Supplied data —
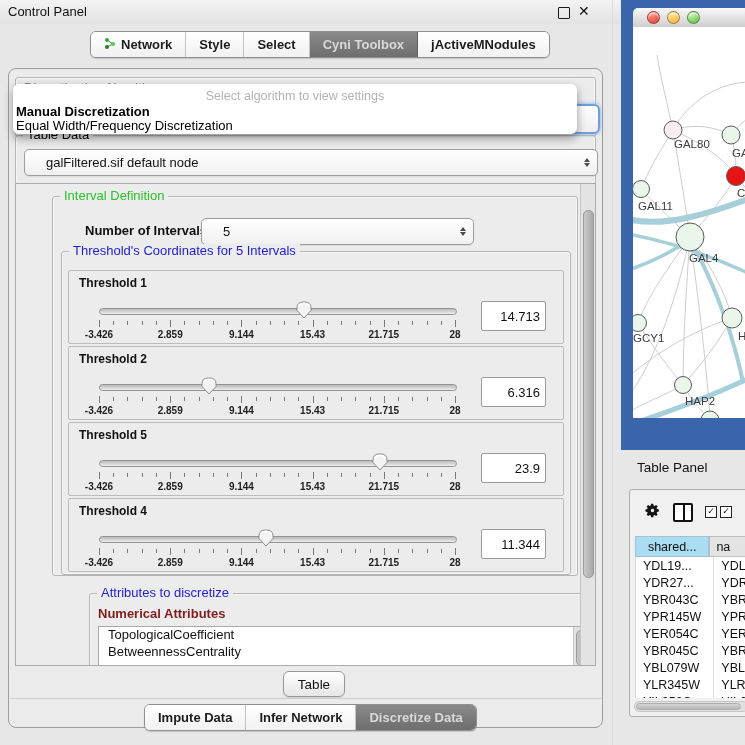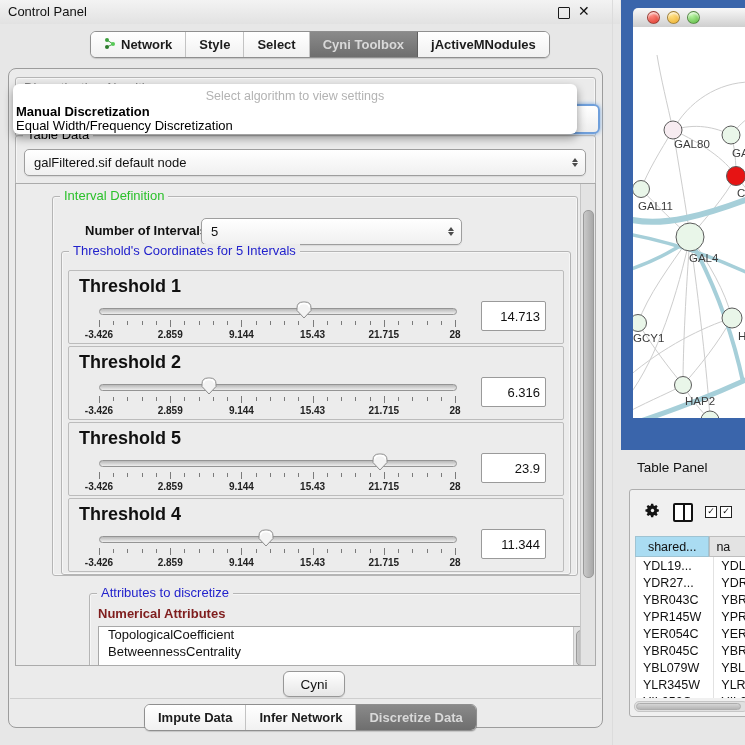--- a/index.html
+++ b/index.html
@@ -18,21 +18,21 @@
   .seg:last-child{border-right:none;}
   .seg.sel{background:linear-gradient(#8a8a8a,#6e6e6e);color:#d9d9d9;border-right-color:#5f5f5f;}
   #top-tabs{left:90px;top:31px;}
   
   #outer{left:8px;top:68px;width:593px;height:658px;border:1px solid #9c9c9c;border-radius:8px;background:#ebebeb;}
   .grp{position:absolute;border:1px solid #b5b5b5;border-radius:3px;box-shadow:inset 0 0 0 1px rgba(255,255,255,.55);}
   .grp-label{position:absolute;top:-8px;left:7px;background:#ebebeb;padding:0 4px;font-size:13px;line-height:14px;}
   .green{color:#2bc12b;} .blue{color:#2222cc;} .gray{color:#828282;}
   .combo{position:absolute;height:25px;border:1px solid #9e9e9e;border-radius:5px;
          background:linear-gradient(#ffffff,#f0f0f0);display:flex;align-items:center;
-         font-size:13px;color:#111;padding-left:9px;box-shadow:0 1px 1px rgba(0,0,0,.08);}
+         font-size:13px;color:#111;padding-left:21px;box-shadow:0 1px 1px rgba(0,0,0,.08);}
   .stepper{position:absolute;right:7px;top:0;height:100%;display:flex;flex-direction:column;justify-content:center;gap:1px;}
   .stepper i{display:block;width:0;height:0;border-left:3.5px solid transparent;border-right:3.5px solid transparent;}
   .stepper .up{border-bottom:4.5px solid #4c4c4c;} .stepper .dn{border-top:4.5px solid #4c4c4c;}
   #algo-grp{left:6px;top:8px;width:579px;height:58px;}
   #algo-label{left:8px;top:2px;position:absolute;font-size:13px;}
   #algo-combo-ring{left:552px;top:26px;width:28px;height:26px;border:2px solid #6f9fdb;border-radius:6px;
                    box-shadow:0 0 4px #7aa7dd;background:linear-gradient(#fff,#eee);position:absolute;}
   #td-grp{left:6px;top:66px;width:579px;height:48px;}
   #td-combo{left:8px;top:13px;width:551px;}
   
@@ -45,21 +45,21 @@
   #scroll-area{left:6px;top:114px;width:579px;height:481px;border:1px solid #ababab;background:#ececec;overflow:hidden;position:absolute;}
   .vsb{position:absolute;background:#e3e3e3;border-left:1px solid #c6c6c6;}
   .vsb .thumb{position:absolute;left:2px;width:9px;background:linear-gradient(90deg,#c9c9c9,#a8a8a8);border-radius:5px;border:1px solid #9a9a9a;}
   #main-vsb{right:0;top:0;width:14px;height:100%;}
   #interval-grp{left:36px;top:12px;width:524px;height:378px;background:#ececec;}
   #interval-grp .grp-label{background:#ececec;}
   #noi-label{position:absolute;left:32px;top:26px;font-size:13px;font-weight:bold;color:#111;}
   #noi-combo{left:148px;top:21px;width:250px;}
   #thr-grp{left:8px;top:54px;width:508px;height:322px;}
   .thr-panel{position:absolute;left:6px;width:494px;height:72px;border:1px solid #bcbcbc;background:#ececec;border-radius:2px;}
-  .thr-label{position:absolute;left:10px;top:5px;font-size:18px;font-weight:bold;color:#111;}
+  .thr-label{position:absolute;left:10px;top:5px;font-size:12px;font-weight:bold;color:#111;}
   .slider{position:absolute;left:30px;top:32px;width:356px;height:38px;}
   .track{position:absolute;left:0;top:5px;width:100%;height:5px;border:1px solid #949494;border-radius:4px;
          background:linear-gradient(#b9b9b9,#ededed);}
   .thumb-sv{position:absolute;top:-2px;}
   .ticks{position:absolute;left:0;top:17px;width:100%;height:8px;}
   .tick{position:absolute;top:1px;width:1px;height:4px;background:#7a7a7a;}
   .tick.major{top:0;height:7px;}
   .slabels{position:absolute;left:0;top:26px;width:100%;height:12px;}
   .slabel{position:absolute;transform:translateX(-50%);font-size:10px;font-weight:bold;color:#222;white-space:nowrap;}
   .val-box{position:absolute;left:412px;top:30px;width:58px;height:28px;border:1px solid #9a9a9a;background:#fff;
@@ -373,21 +373,21 @@
           <div class="vsb" id="attr-vsb">
               <div class="thumb" style="top:3px;height:34px;"></div>
             </div>
         </div>
       </div>
     </div>
     <div class="vsb" id="main-vsb">
         <div class="thumb" style="top:26px;height:366px;"></div>
       </div>
   </div>
-  <div class="abs" id="apply-btn">Cyni</div>
+  <div class="abs" id="apply-btn">Table</div>
   <div class="abs" id="bt-strip"></div>
   <div class="abs seg-bar" id="bottom-tabs">
     <div class="seg">
         <span>Impute Data</span>
       </div>
     <div class="seg">
         <span>Infer Network</span>
       </div>
     <div class="seg sel">
         <span>Discretize Data</span>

Activity — Find the lines in the records above that hold the word "linear", and give only how many there are.

Answer for the task — 5